昨日の後遺症だろう。蓬(よもぎ)の怨念かもしれない。

橋のたもとの三角地は、一辺が道路、一辺が橋、残りの一辺が切り立った崖になっているため、畳一帖のどの空き地は誰も入らない。

そこは蓬とセイタカアワダチソウの楽園であった。彼らは地上部分は枯れていても根っこは生きていて、来るべき春のために力を貯めている。

それを、公共地整備作業員でもない人間に、それも非力のバアサンに、ましてや真冬の雪の日に、力まかせに引っ張られようとは、よもや思いもよらぬこと!

雑草とはいえ、私の背丈ほどもある。私は、私と同じぐらいの力の人と綱引きをして、ねばり勝ちをしたようなものだ。何しろ、この根を新作の材料にしようと意気込んでいる。

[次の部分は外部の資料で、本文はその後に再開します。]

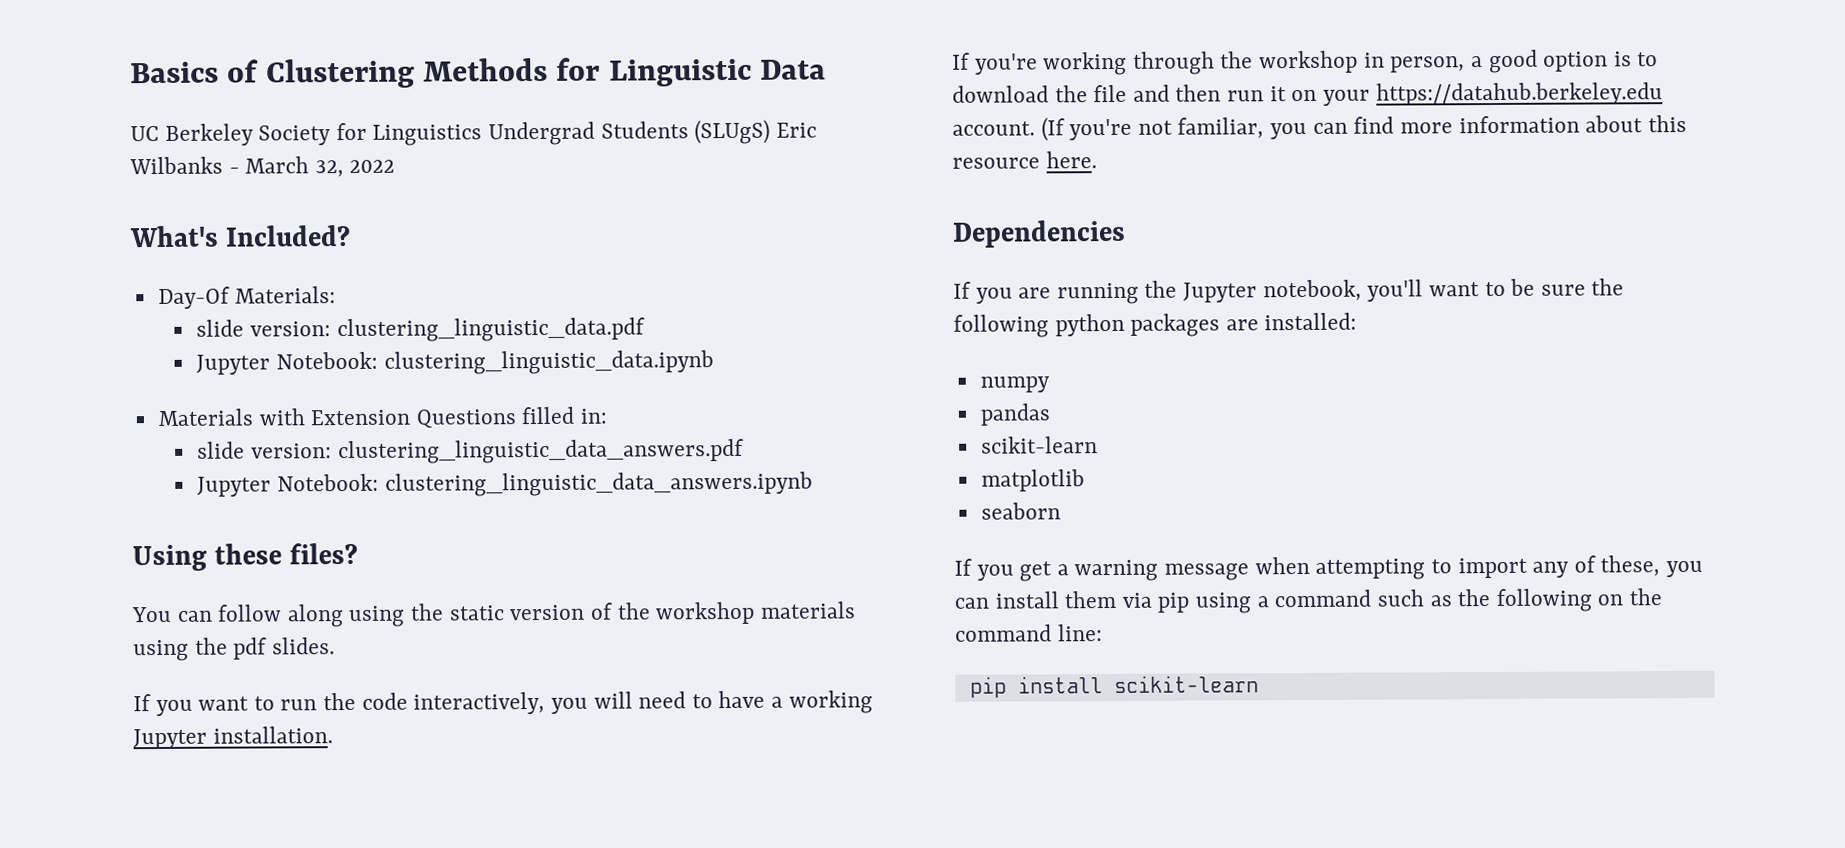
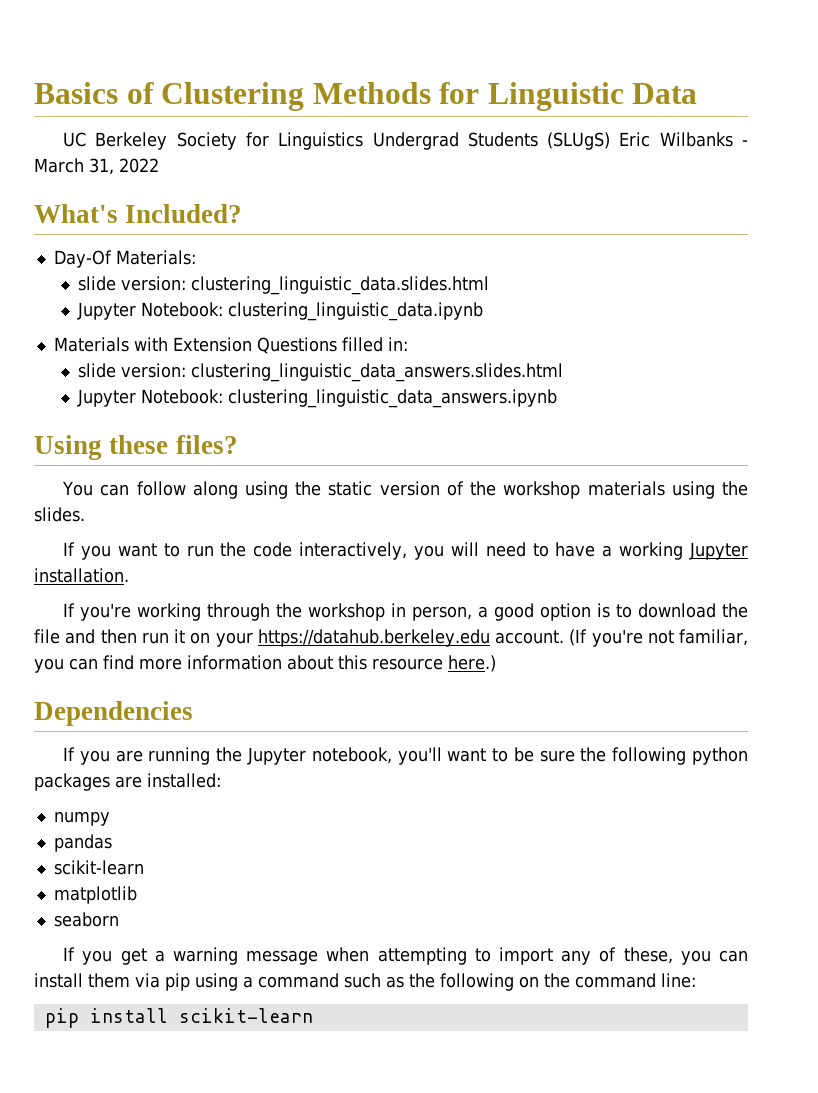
- UC Berkeley Society for Linguistics Undergrad Students (SLUgS) Eric Wilbanks - March 32, 2022
+ UC Berkeley Society for Linguistics Undergrad Students (SLUgS) Eric Wilbanks - March 31, 2022
- slide version: clustering_linguistic_data.pdf
+ slide version: clustering_linguistic_data.slides.html
- slide version: clustering_linguistic_data_answers.pdf
+ slide version: clustering_linguistic_data_answers.slides.html
- You can follow along using the static version of the workshop materials using the pdf slides.
+ You can follow along using the static version of the workshop materials using the slides.
- (If you're not familiar, you can find more information about this resource here.
+ (If you're not familiar, you can find more information about this resource here.)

だが、蓬の必死の抵抗により、私の体はコンクリートに押しつけられた。したたか打って痛いのだとばかり思っていたが、綱引きをしたのだ。胸部の筋肉が肉ばなれ状態になったのかもしれない。貼り薬を頻繁に取り替えて対応している。

で、根っこは役に立ったかどうか?

残念ながら、イメージと合致せずボツになった。あーあと思いつつも、今度はもっと形の良い根を探そうと、めげないヒトである。